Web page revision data
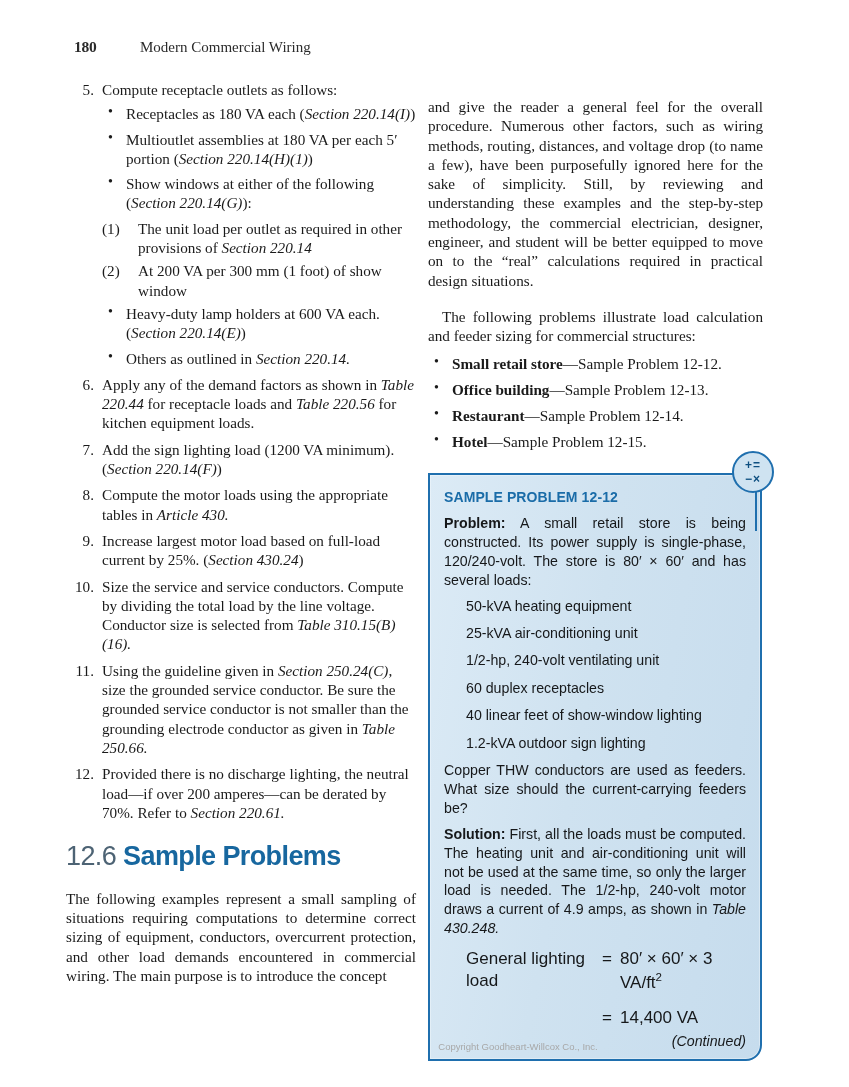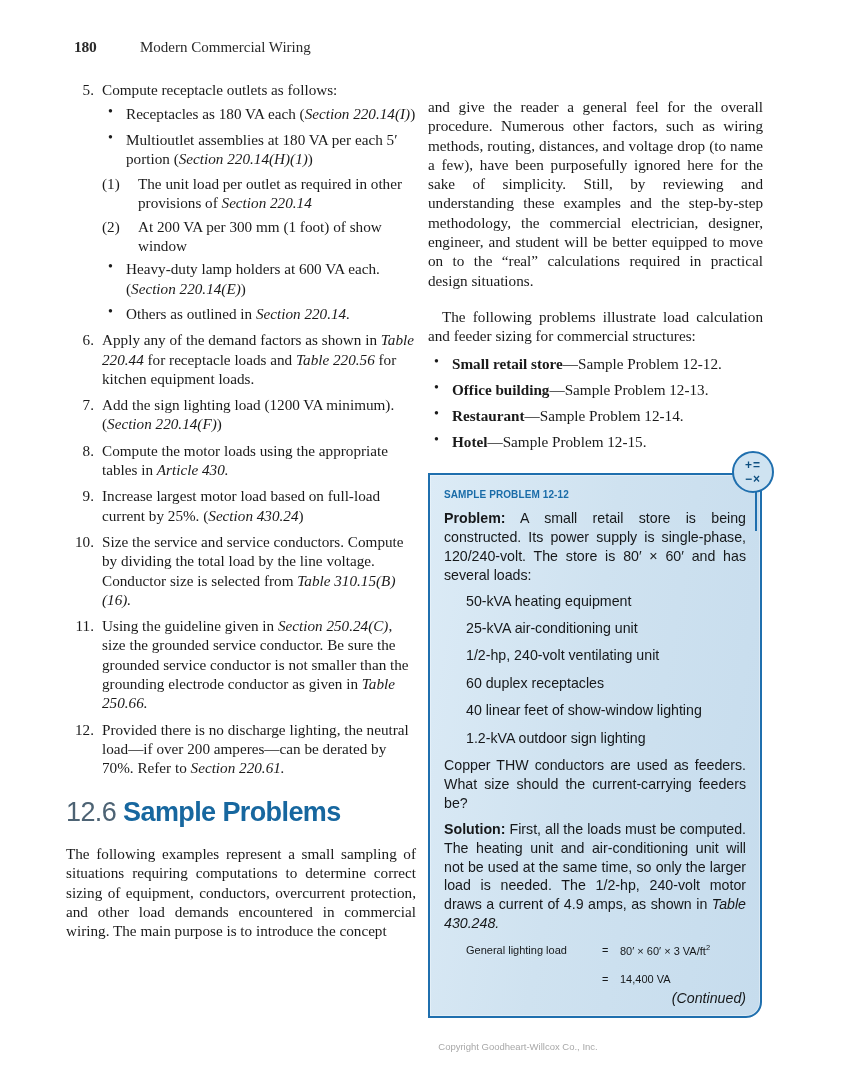--- a/index.html
+++ b/index.html
@@ -270,6 +270,7 @@
           <ul class="bullets">
             <li>Receptacles as 180 VA each (<i>Section 220.14(I)</i>)</li>
             <li>Multioutlet assemblies at 180 VA per each 5′ portion (<i>Section 220.14(H)(1)</i>)</li>
+            <li>Show windows at either of the following (<i>Section 220.14(G)</i>):</li>
             <ol class="sublist">
               <li><span class="snum">(1)</span><span>The unit load per outlet as required in other provisions of <i>Section 220.14</i></span></li>
               <li><span class="snum">(2)</span><span>At 200 VA per 300 mm (1 foot) of show window</span></li>

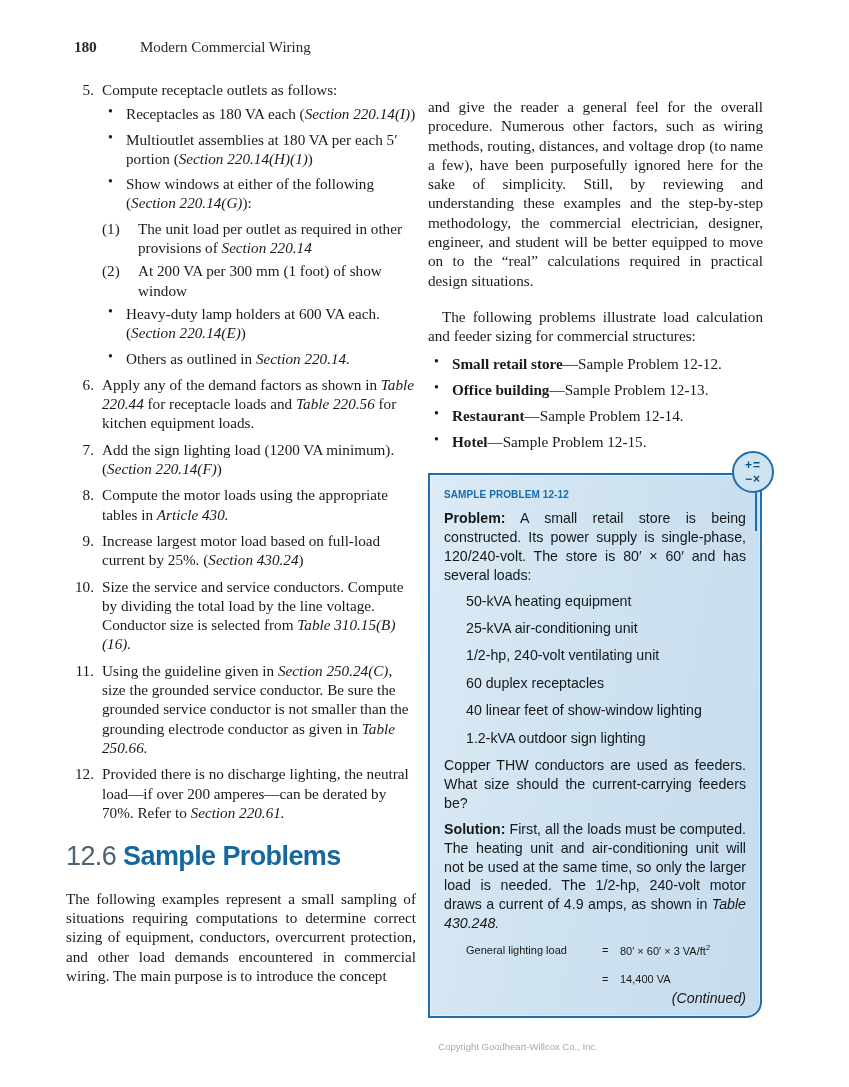--- a/index.html
+++ b/index.html
@@ -158,7 +158,7 @@
     box-shadow: inset 0 0 0 1px rgba(255,255,255,0.35);
   }
   .sample-title {
-    font-size: 10px;
+    font-size: 14px;
     font-weight: bold;
     color: #1a6ca8;
     letter-spacing: 0.1px;

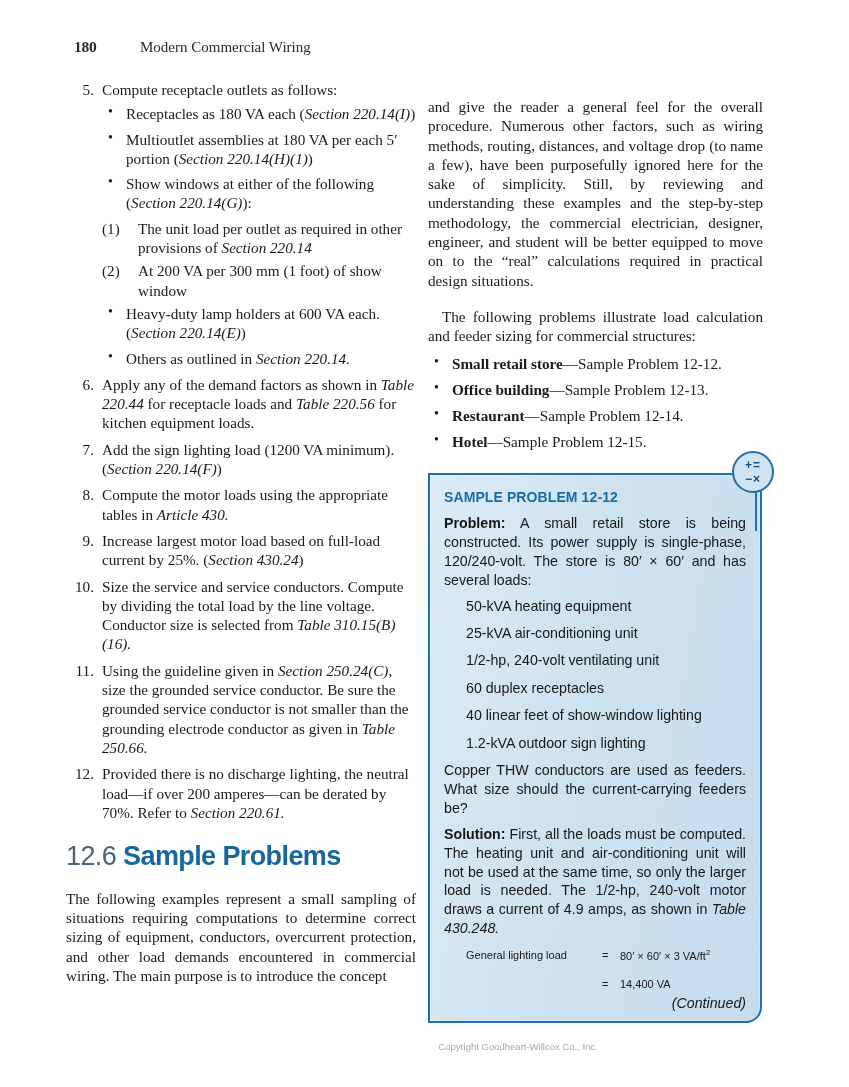--- a/index.html
+++ b/index.html
@@ -184,7 +184,7 @@
   .calc-table {
     margin: 10px 0 0 22px;
     border-collapse: collapse;
-    font-size: 11px;
+    font-size: 17px;
   }
   .calc-table td {
     vertical-align: top;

Assigned task
Every line that holds the word "Section" should be copied from the records above.

Response box
             <li>Receptacles as 180 VA each (<i>Section 220.14(I)</i>)</li>
             <li>Multioutlet assemblies at 180 VA per each 5′ portion (<i>Section 220.14(H)(1)</i>)</li>
+            <li>Show windows at either of the following (<i>Section 220.14(G)</i>):</li>
               <li><span class="snum">(1)</span><span>The unit load per outlet as required in other provisions of <i>Section 220.14</i></span></li>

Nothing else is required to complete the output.